5 thoughts on “Share your software early: the Reinhart-Rogoff case”

  1. This is a classic case of confirmation bias. The start from a position that they want to prove, and find the data accomodating.

    You even demonstrate the bias in your description of the work, with statements like “entirely credible”. How do we know? Now that the specific methodology has been proven flawed, do we really know that larger debt equals poorer growth? Is there any statistical correlation at all? Is there a correlation between limits? Perhaps debt to GDP is a factor, but it could be dwarfed by other more significant factors or local norms.

    In Canada’s case (for example), we could carry a high debt ratio but do well if commodity (oil, iron, aluminium, potash, wheat, lumber) prices are high. Whereas we could have poor growth if we have no debt but commodity prices are very low.

    The bottom line here is that while I agree in a general way that servicing debt has a cost, each circumstance has to be weighed in its context. In some cases debt may be important – even crippling. In others – it may be a useful tool to attain other factors which will create positive growth – which may in turn wipe out debt. This is something the Clinton administration was ceanly aware of. Look at economic performance and debt ratios in those terms. Clinton used growth to slay debt, not the other way round.

  2. “I think that Reinhart and Rogoff acted in good faith” is an interesting statement, and quite possibly true.

    But how did the (certainly correct) analysis that “large debts may lead to tight fiscal policies that may reduce economic growth” lead to the (I think clearly absurd) conclusion that artificially pushing the number below the magic threshold (by enacting exactly those harmful policies) would solve the problem?

  3. @Jens

    There is nothing in their paper to support the thesis that austerity will boost a floundering economy.

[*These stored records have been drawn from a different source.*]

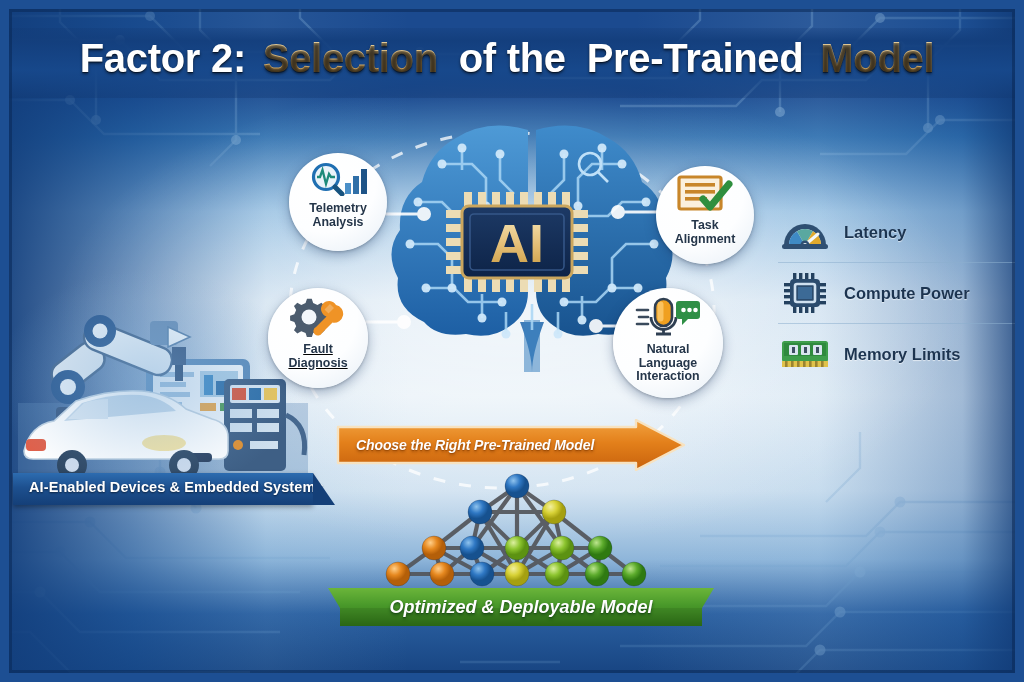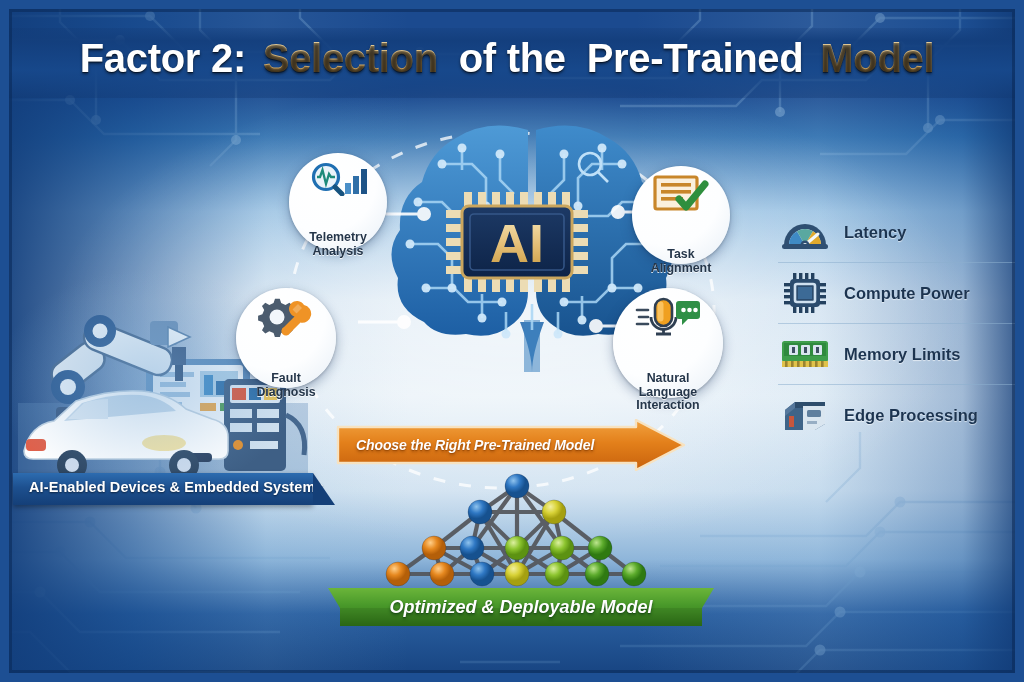"Telemetry" .badge { gap: 29px -> none }
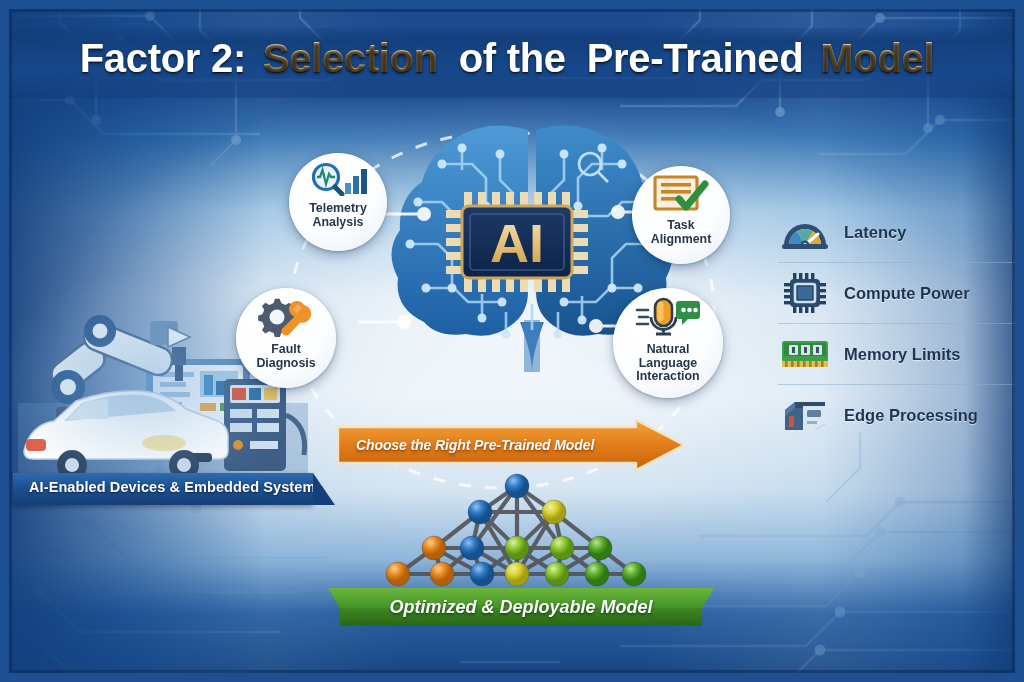"Task Alignment" #badge-task { left: 632px -> 656px }
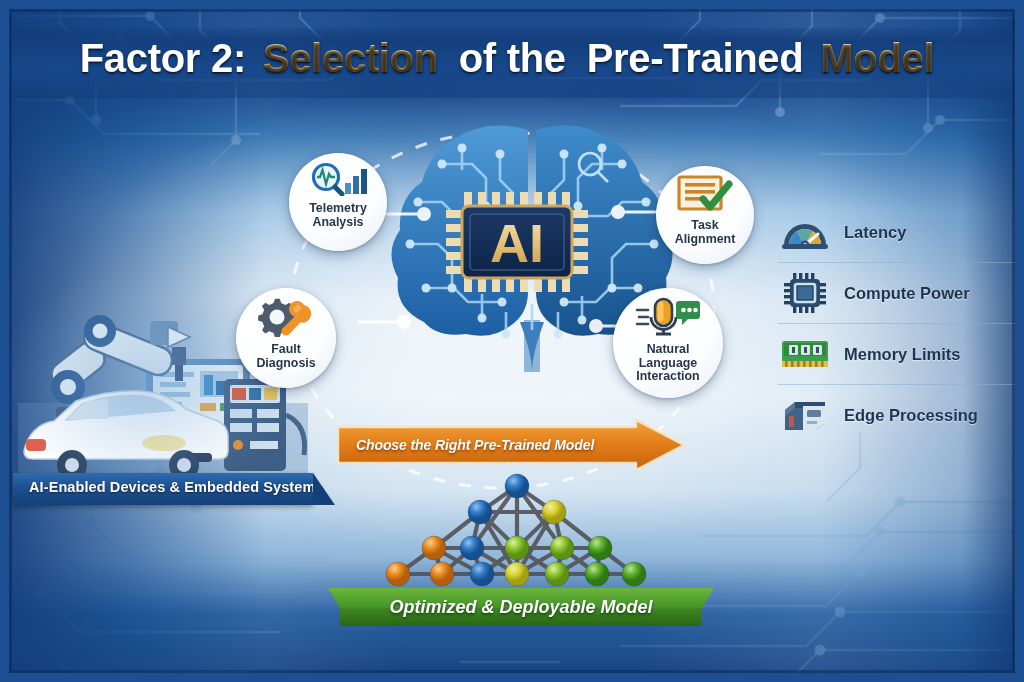"Fault Diagnosis" #badge-fault { left: 236px -> 268px; text-decoration: none -> underline }
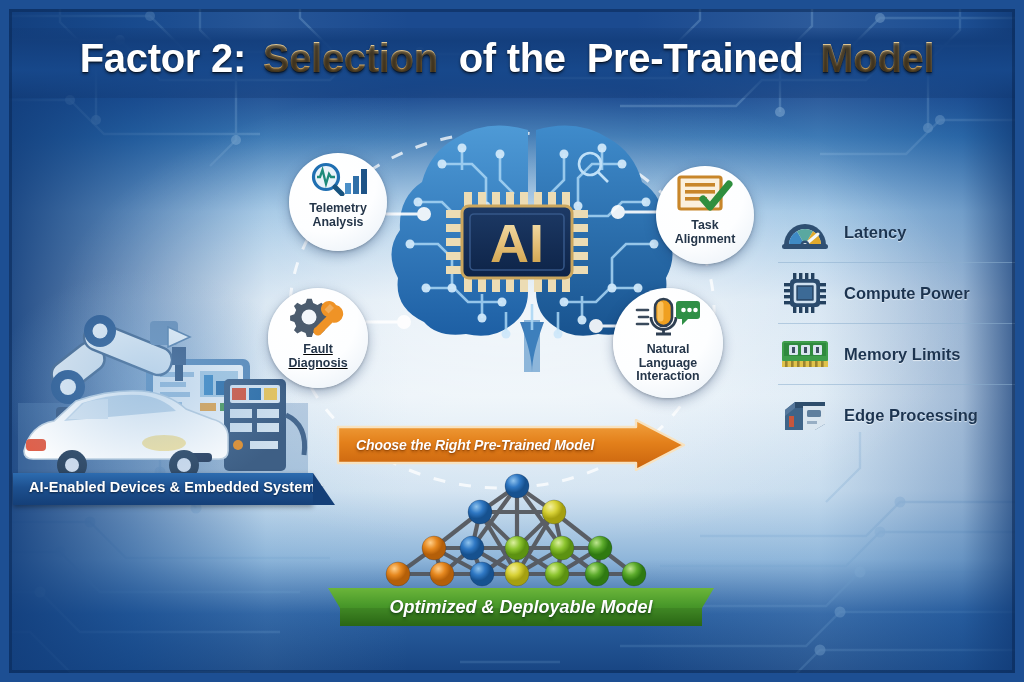"Edge Processing" div.crow { html: <div> <span> <svg> <path></path> <path></path> <path></path> <rect></rect> <rect></rect> <rect></rect> <path></path> </svg> </span> <span>Edge Processing</span> </div> -> none }
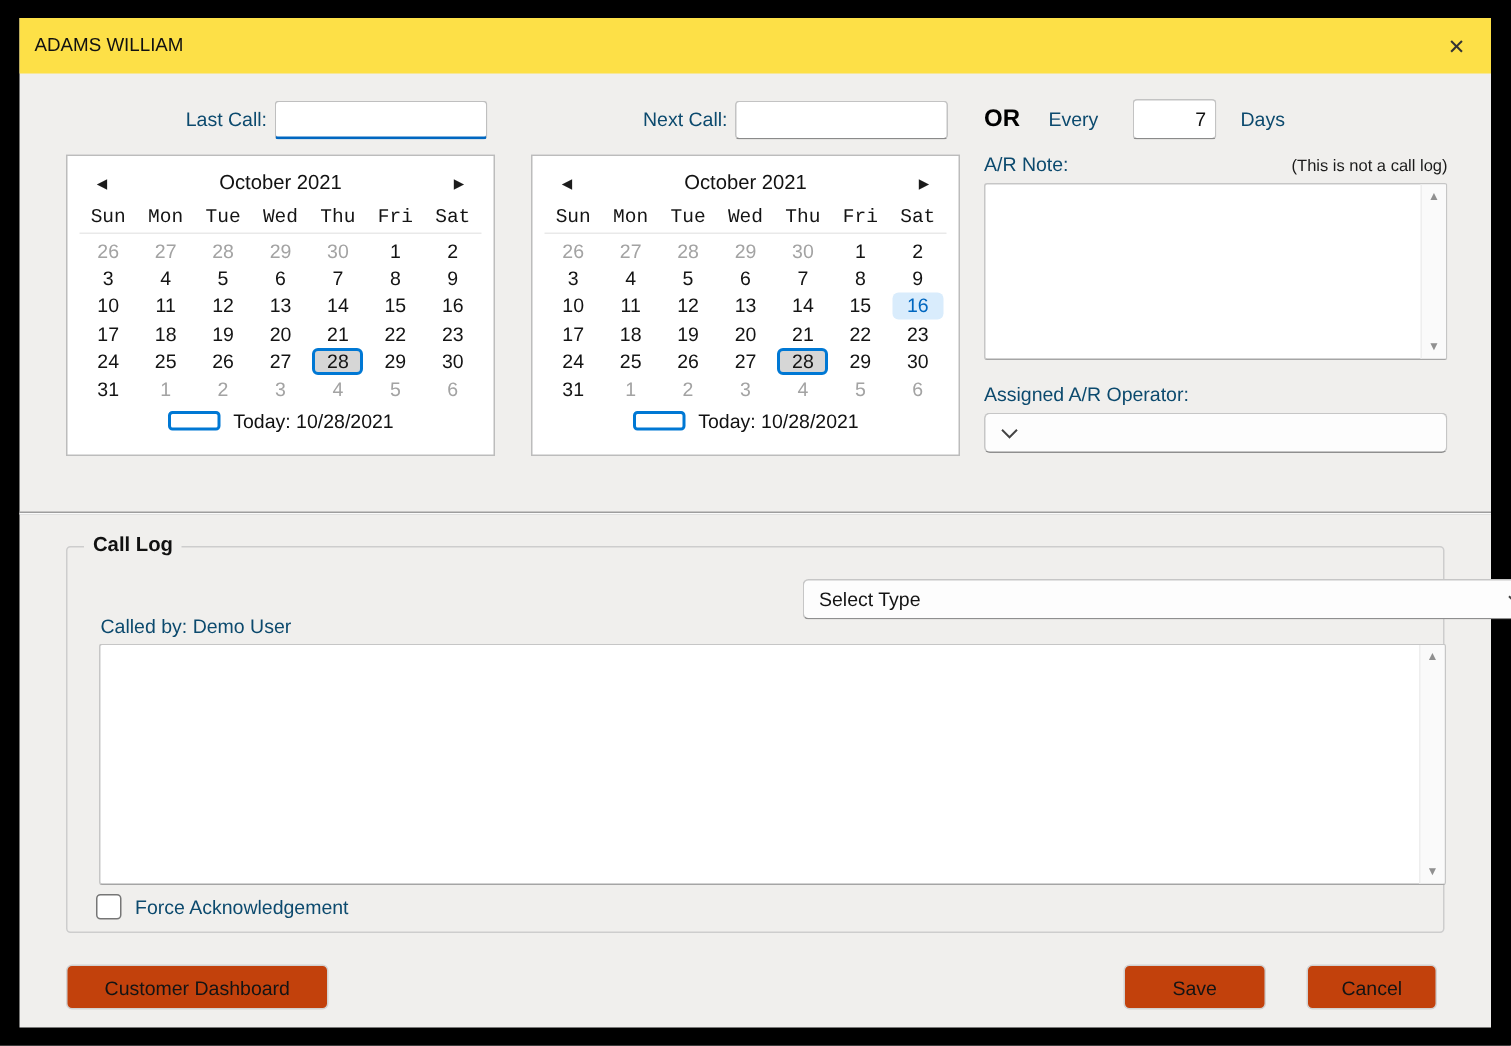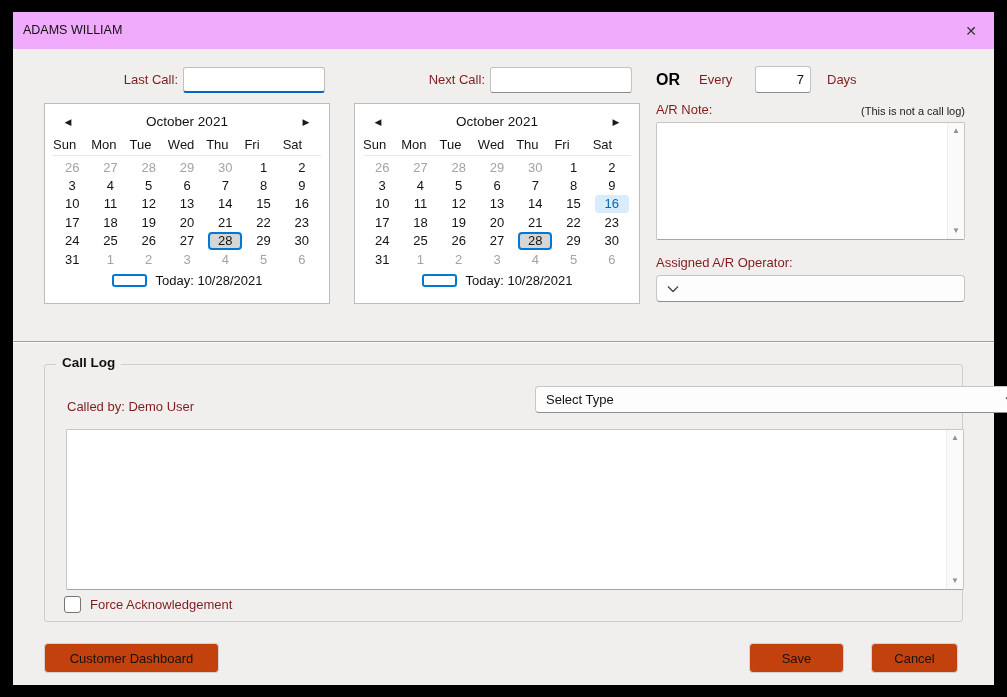"ADAMS WILLIAM" .titlebar { background: #f0abfc -> #fde047 }
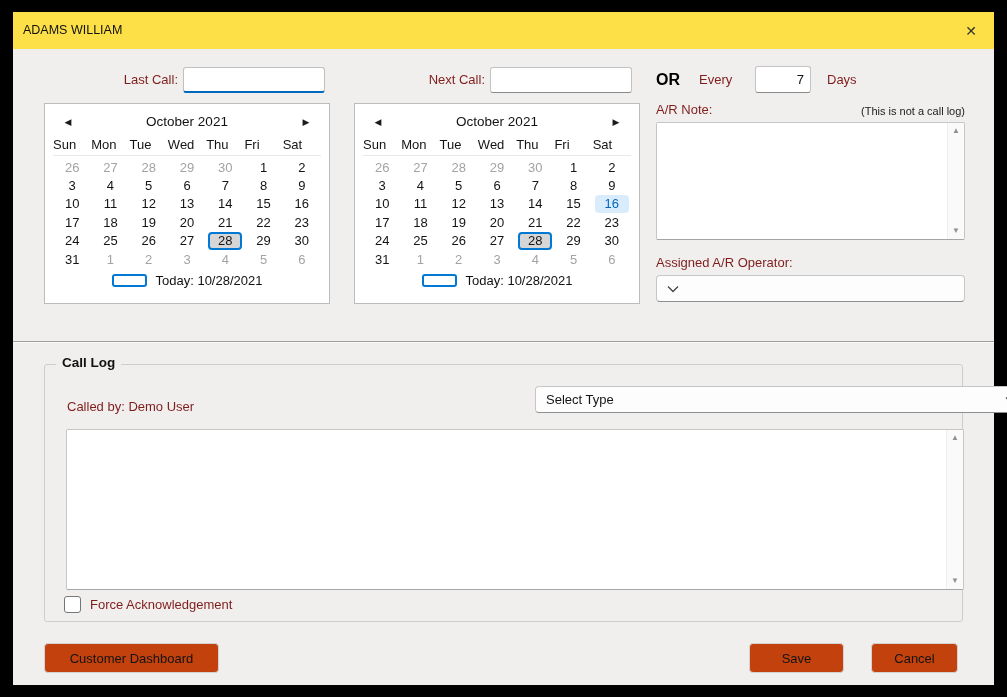"Last Call:" .lbl { color: #7f1d1d -> #0c4a6e }
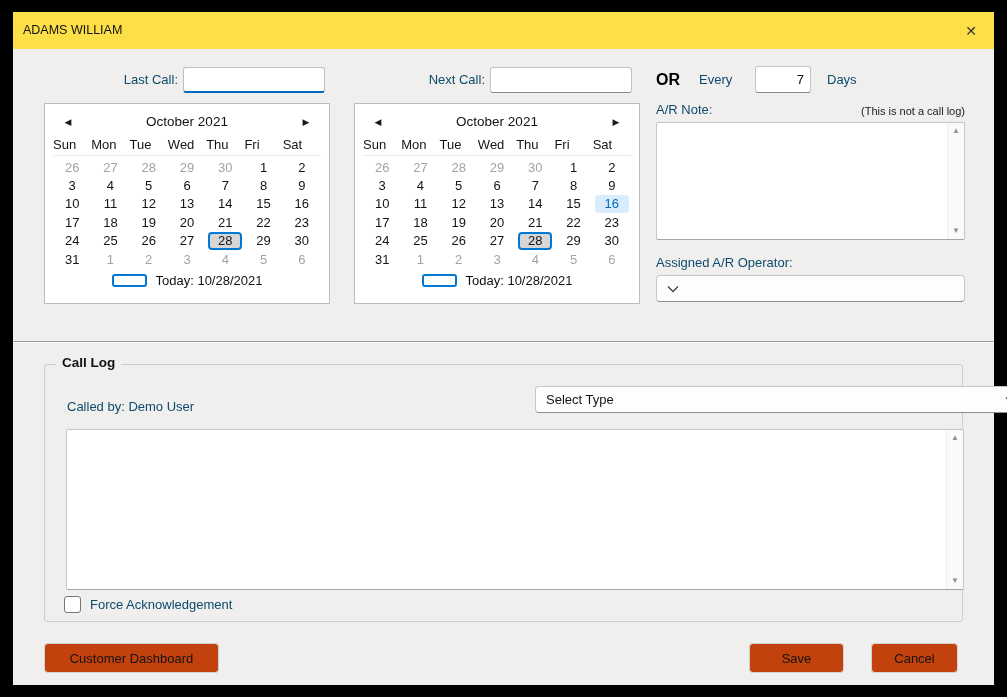"Sun" .cal-dayname { font-family: none -> Liberation Mono, monospace; text-align: left -> center }
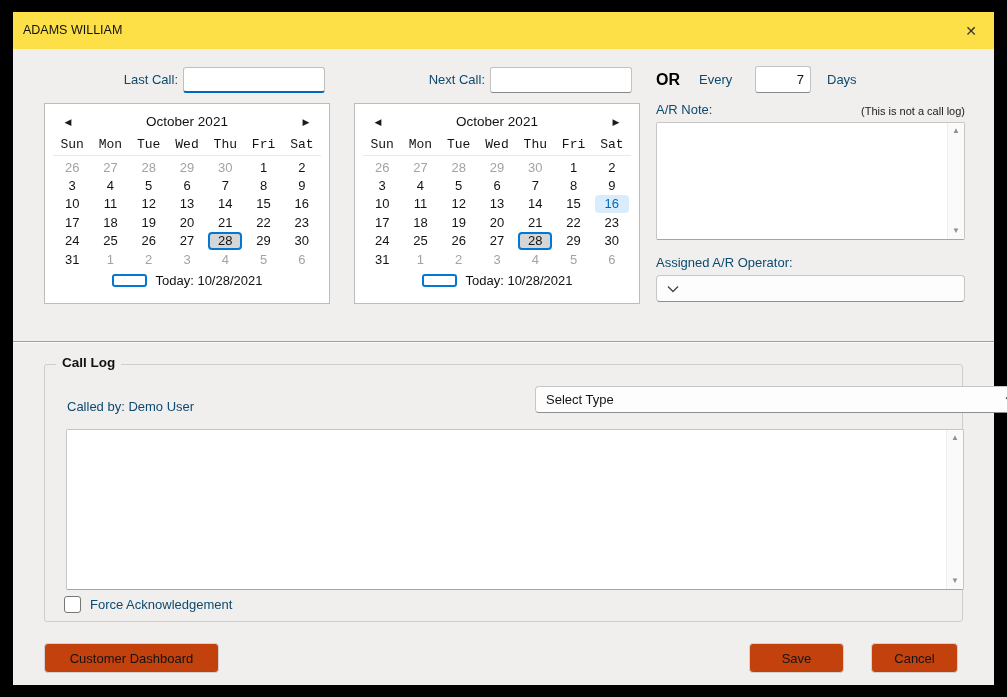"Called by: Demo User" span.lbl { top: 387px -> 398px }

    This is maybe what Reinhart and Rogoff believe and advocate but, as far as I can tell, this is not what they wrote in their research.

  4. It’s a great case study in scientific journalism. From what I’ve read, it doesn’t sound like the excel error significantly changes the results. What does make a large difference is R&R’s decision to exclude data for some countries in the years following WWII, and an unusual weighting scheme that doesn’t take time spent in a debt category into account (so 19 years of high UK debt and moderate growth count the same as the 1 year New Zealand experienced high debt and low growth).

    So the issues that really skewed the results are questions of data appropriateness/cherry picking, and how to account for serial correlations between years. If the formula had been correct, the actual issues with the data would have been the same, but the public would never have cared. This would have been debated in esoteric journals. Instead, because an unrelated but relatable and unambiguous error was also there, the narrative is that the paper is fundamentally incorrect.

    I guess the lesson is, if you’re going to screw up, screw up in a boring academic manner =)

  5. I’m really wondering why everyone is so upset against the original authors: so they did a mistake, their reasoning was flawed by all those errors in their spreadsheet, ok. It remains that the ones to blame are those who used those results as a basis for their policy and claimed their decisions were sound because some scientists said so.
    It’s called Argument from authority and it’s the first trick taught in Rhetoric 101. Or whatever it was called by the ancient greeks.